* [What to work on]
Set down every entry exactly as it stands, omitting any picture.

Code change snippets
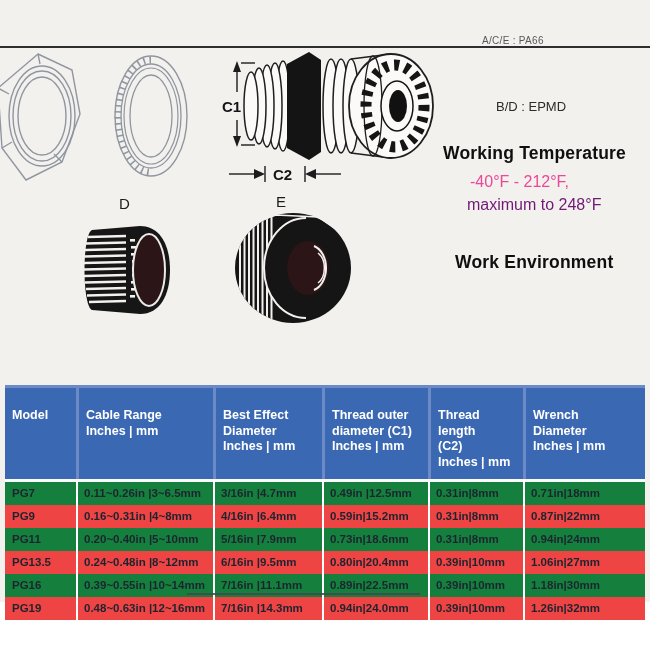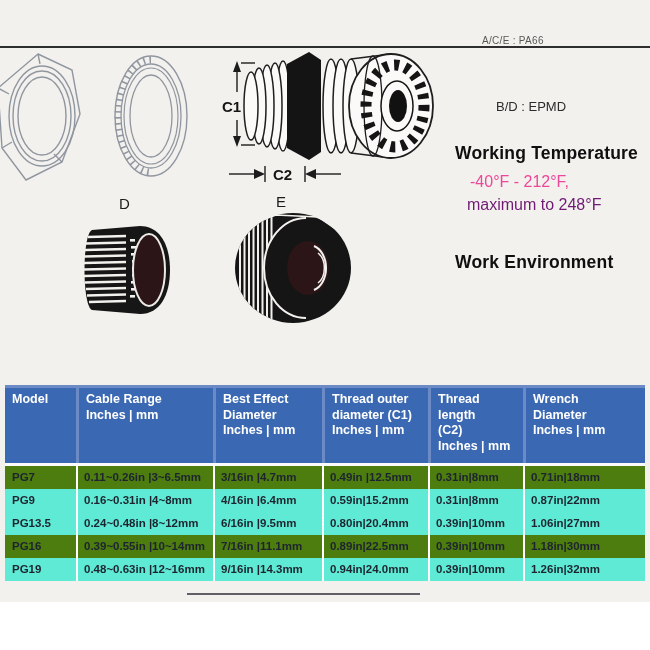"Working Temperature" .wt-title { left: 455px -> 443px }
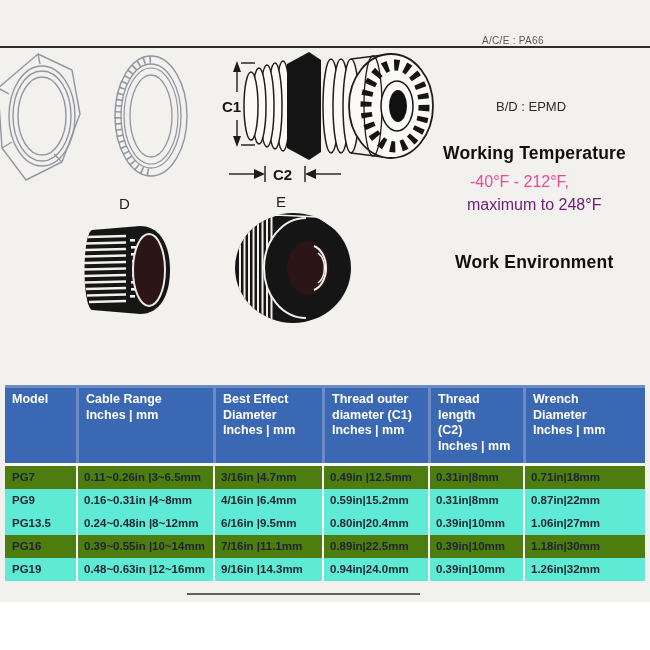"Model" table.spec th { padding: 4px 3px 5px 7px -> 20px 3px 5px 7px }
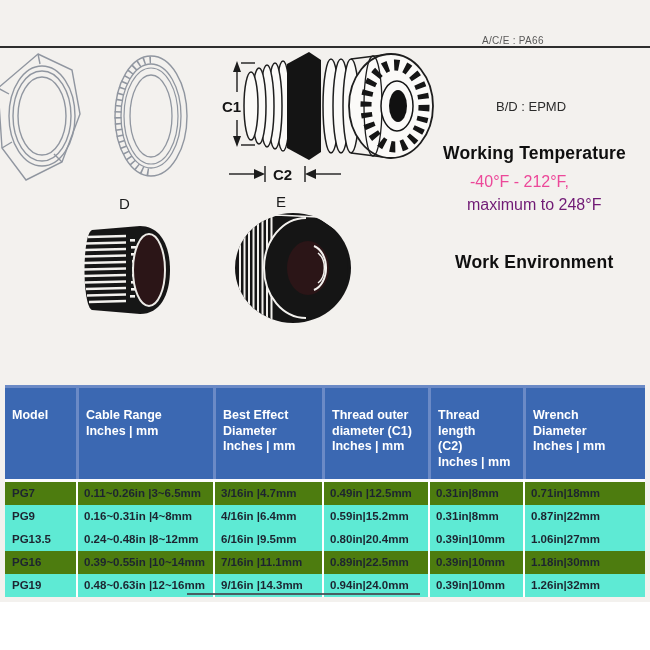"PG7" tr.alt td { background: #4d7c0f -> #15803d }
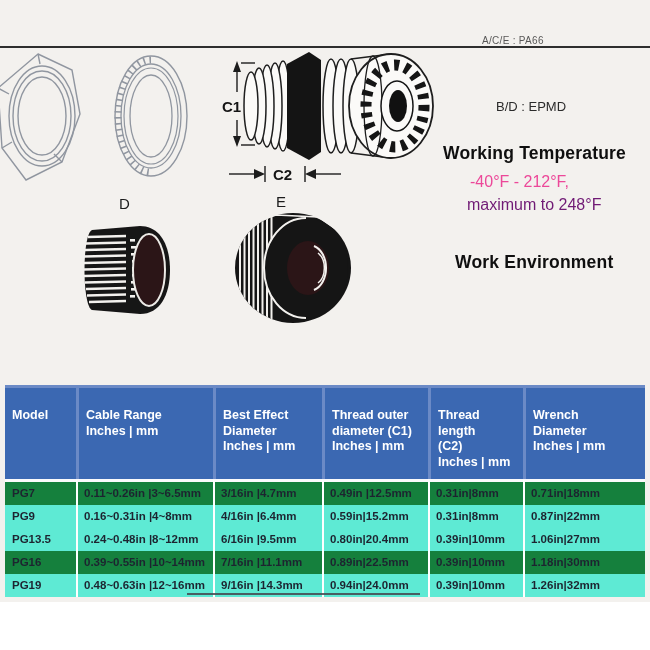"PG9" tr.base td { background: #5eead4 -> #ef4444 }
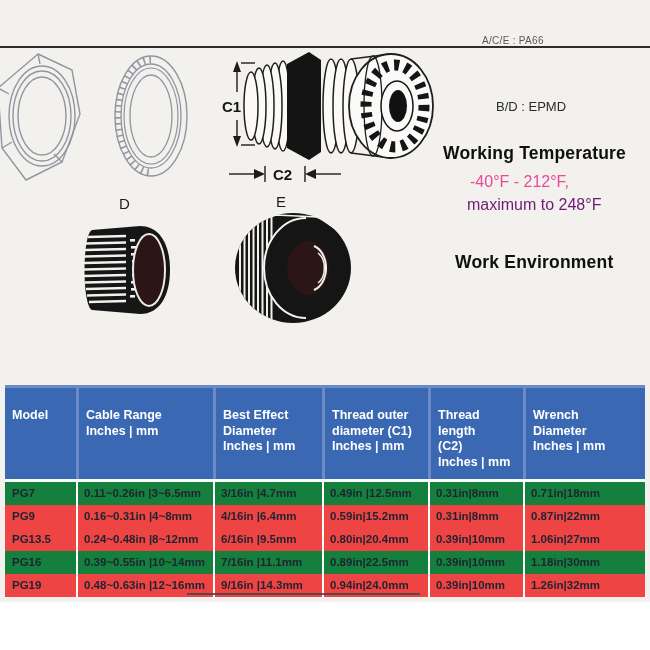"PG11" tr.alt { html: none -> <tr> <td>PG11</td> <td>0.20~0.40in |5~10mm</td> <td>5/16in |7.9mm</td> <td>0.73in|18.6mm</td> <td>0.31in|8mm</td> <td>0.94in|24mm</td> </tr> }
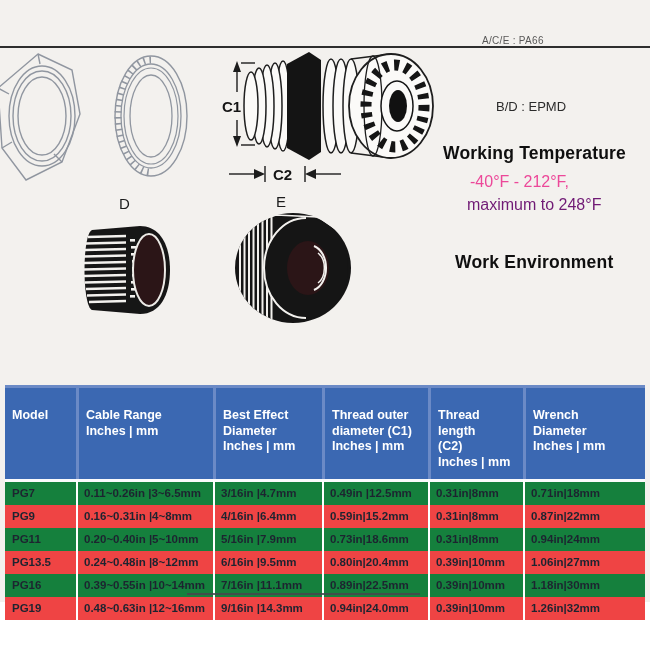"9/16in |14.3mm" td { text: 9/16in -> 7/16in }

* [Completed exercise]
"Working Temperature" .wt-title { left: 455px -> 443px }
"Model" table.spec th { padding: 4px 3px 5px 7px -> 20px 3px 5px 7px }
"PG7" tr.alt td { background: #4d7c0f -> #15803d }
"PG9" tr.base td { background: #5eead4 -> #ef4444 }
"PG11" tr.alt { html: none -> <tr> <td>PG11</td> <td>0.20~0.40in |5~10mm</td> <td>5/16in |7.9mm</td> <td>0.73in|18.6mm</td> <td>0.31in|8mm</td> <td>0.94in|24mm</td> </tr> }
"9/16in |14.3mm" td { text: 9/16in -> 7/16in }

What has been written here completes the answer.